Saturday, July 19, 2008

Biodiesel Flower Power

Preface - Biodiesel has become an established fuel in the last ten years and is available in Germany at nearly every tenth filling station. Among the alternative fuels, biodiesel has conquered substantial share of the fuel market. However, biodiesel customers have wish to engage in experiments, they want an easy to use, environmentally friendly, economical and efficient alternative to mineral oil fuels. This brochure provides an overview of the technical background, environmental advantages, restrictions and perspectives of biodiesel.

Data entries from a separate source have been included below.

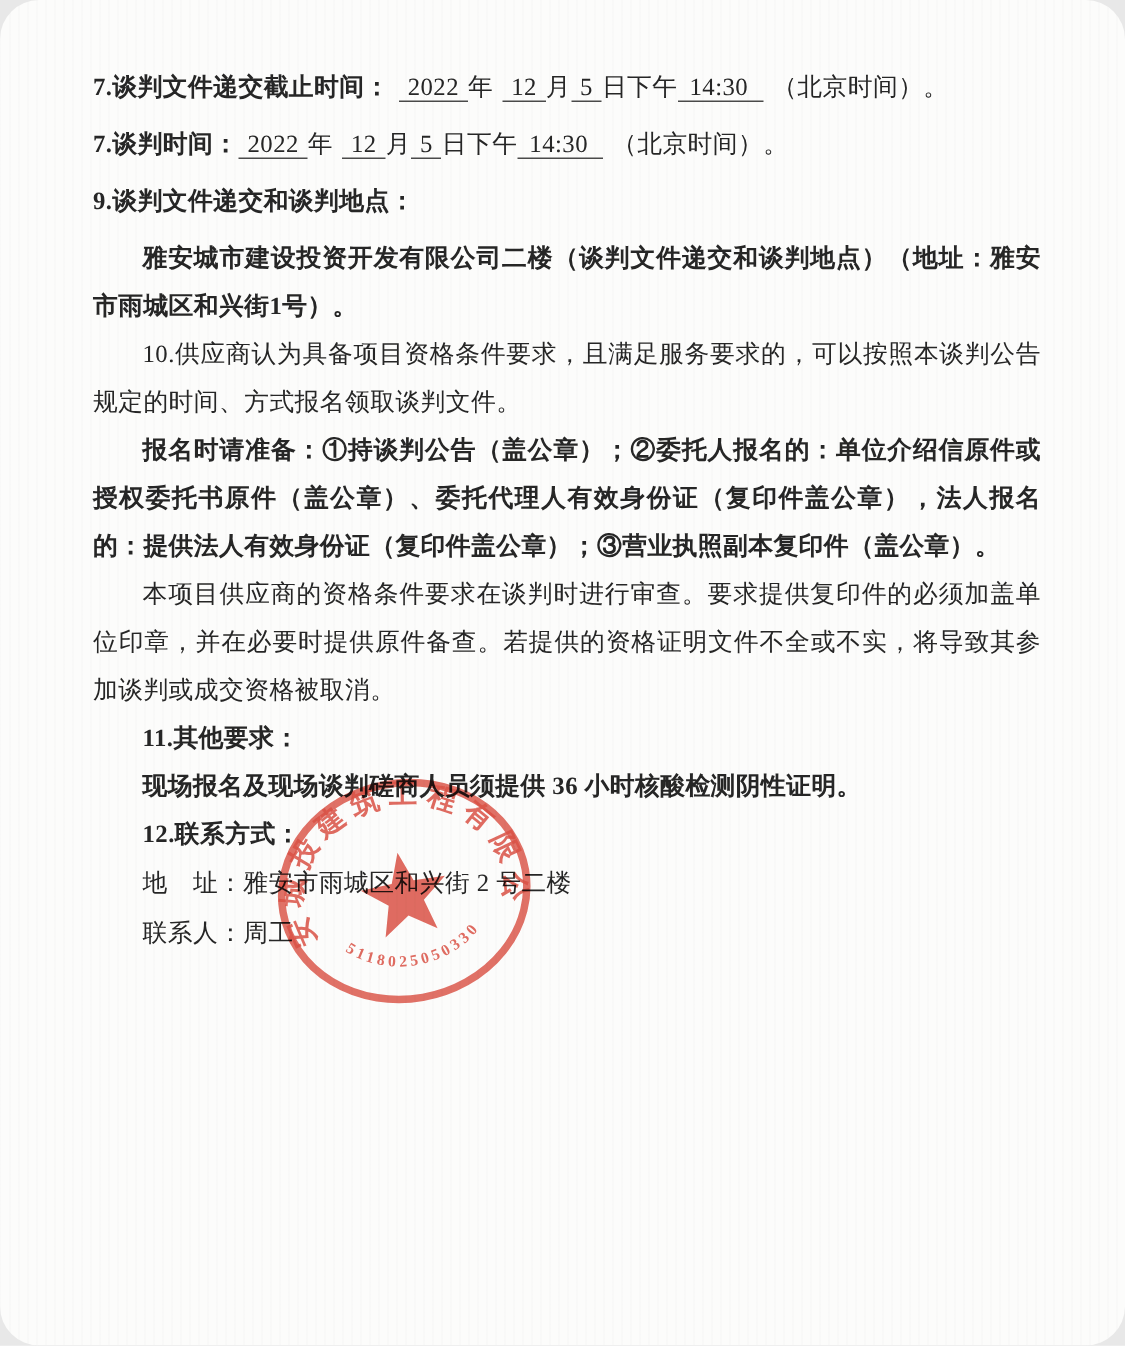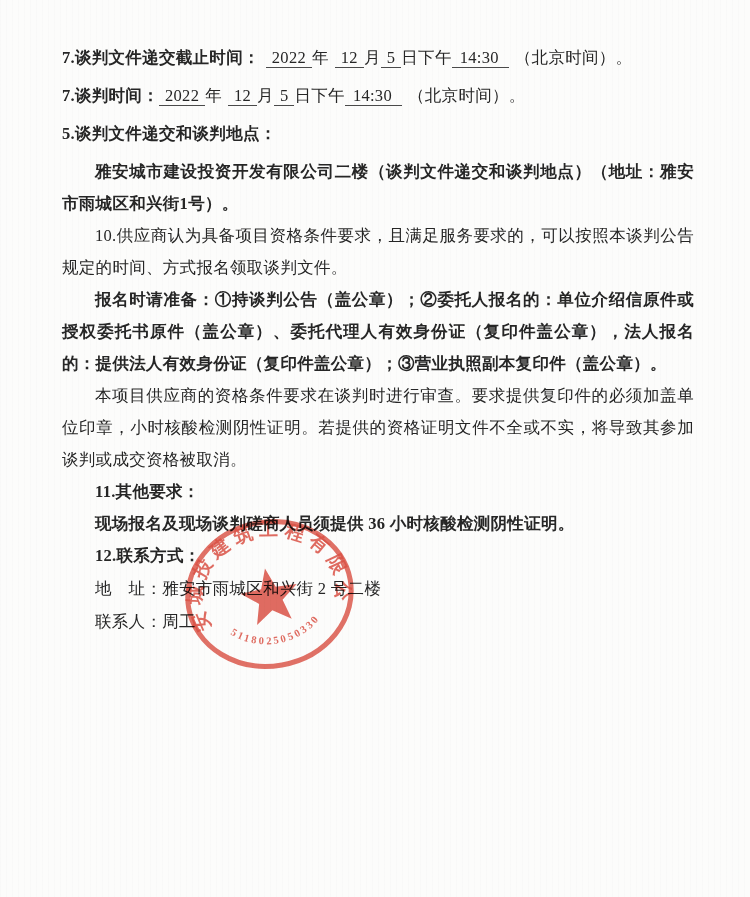"7.谈判文件递交截止时间： 2022 年 12 月" .page { border-radius: none -> 26px }
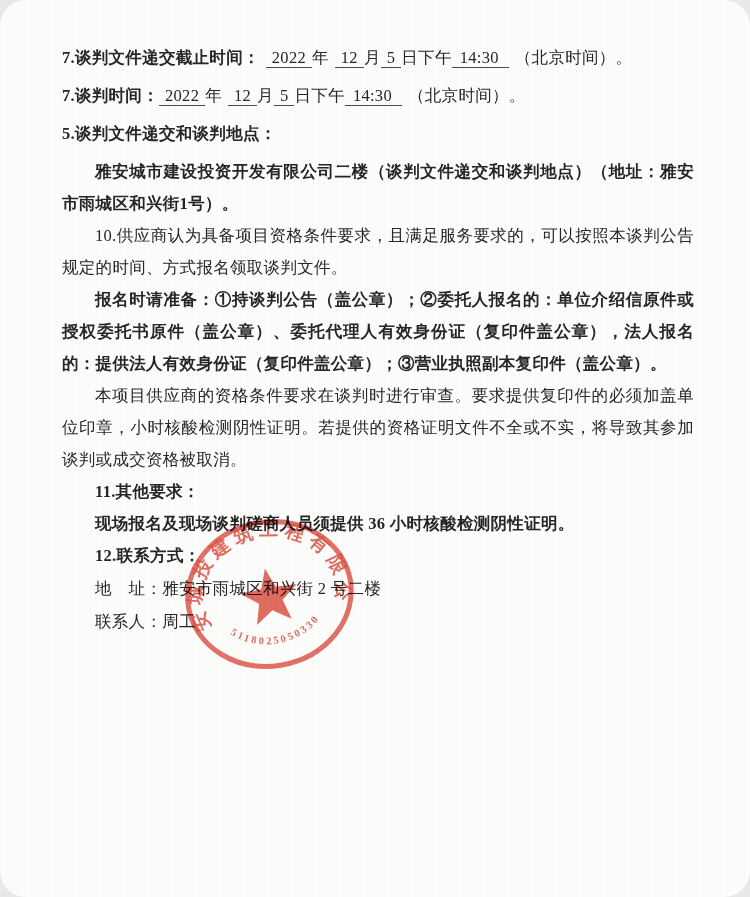"5.谈判文件递交和谈判地点：" p.b { text: 5 -> 9 }
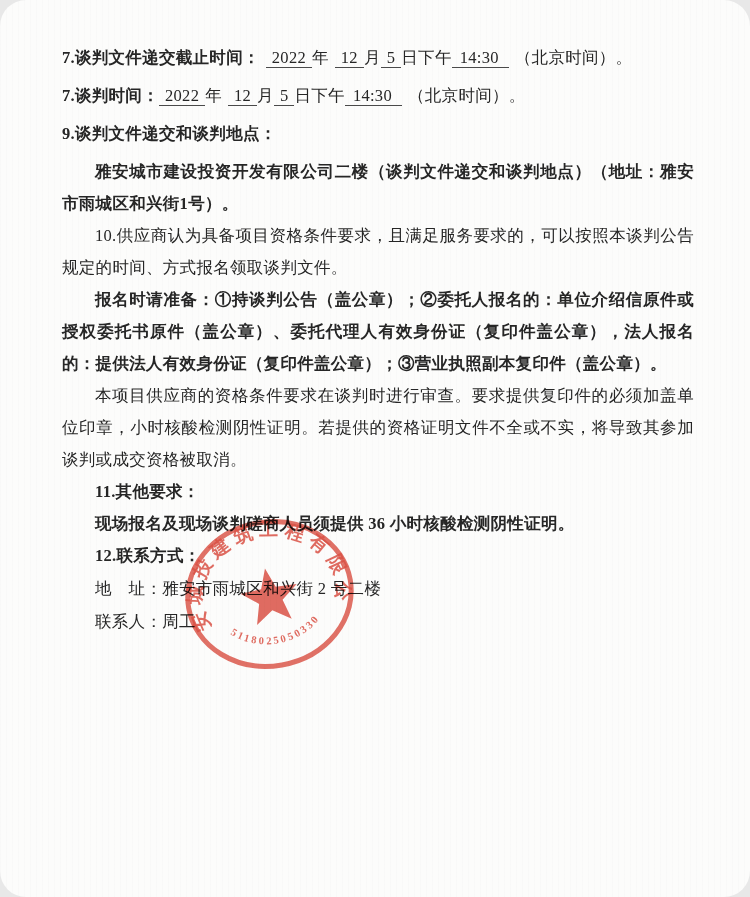"本项目供应商的资格条件要求在谈判时进行审查。要求提供复印件的必须加盖单位印章，小" p.indent { text: 小时核酸检测阴性证明 -> 并在必要时提供原件备查 }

The information on the following pages is based on research reports and studies and on over ten years of experience by the "Union zur Förderung von Oel- und Proteinpflanzen e. V." (UFOP) with this alternative fuel. Further information and the sources of the material presented here is to be found at our Internet site:

Flower power - Biodiesel is genuine Flower Power, it is biogenic fuel or, more precisely, a fuel produced from plants. To be very exact: biodiesel is manufactured from high-quality vegetable oils. Biodiesel manufactured and sold in Germany is nearly always manufactured from the most important indigenous oil-bearing plant - rape. The oil is converted into a modern diesel fuel with flow and combustion properties very closely approximating those of conventional mineral fuels by a simple rebuilding process of its molecular chains. Biodiesel thereby fulfils the highest requirements of engine technology such as the modern high-pressure fuel injection systems (Common Rail).

Manufacture - The manufacture of a high-performance biodiesel from pure vegetable oil, a so-called ester interchange process is necessary. Oil and lipid molecules of both vegetable and animal fats always have the same structure. They consist of so-called triglycerides, a compound of the trivalent alcohol glycerine with three fatty acids.

In addition to the vegetable oil, methanol (formerly called wood alcohol) is necessary to manufacture biodiesel. Methanol can be manufactured by the alcoholic fermentation of regenerative raw materials (starch or sugar). However, methanol is still produced from natural gas for economic reasons.
The reaction of vegetable oil with methanol in a ratio of around 9:1 by weight in the presence of a small quantity of an alkaline catalyst (for example 0.5 % to 1 % sodium hydroxide, potassium hydroxide or potassium methylate) occurs at 50 to 80 °C under normal pressure in a mixing machine. The glycerine of the vegetable oil molecule is detached from its three fatty acids and is replaced by three methanol molecules. The result is a fuel with flow properties (viscosity) approximating that of diesel fuel, which is prerequisite to its use in modern fuel injection pump systems and diesel engines. The produced glycerine is used largely as a raw material in the chemicals industry.
The production of biodiesel, as it is executed in Germany by around 20 companies with a total capacity of over 1 million tonnes per annum, is therefore practically waste-free, as the meal produced in the processing of rapeseed rapeseed is displacing imported soy meal as a high-quality protein-bearing fodder. High-quality natural raw materials are refined without losses into environmentally friendly energy, chemicals and raw materials for fodder. These aspects largely determine the ecological balance of biodiesel.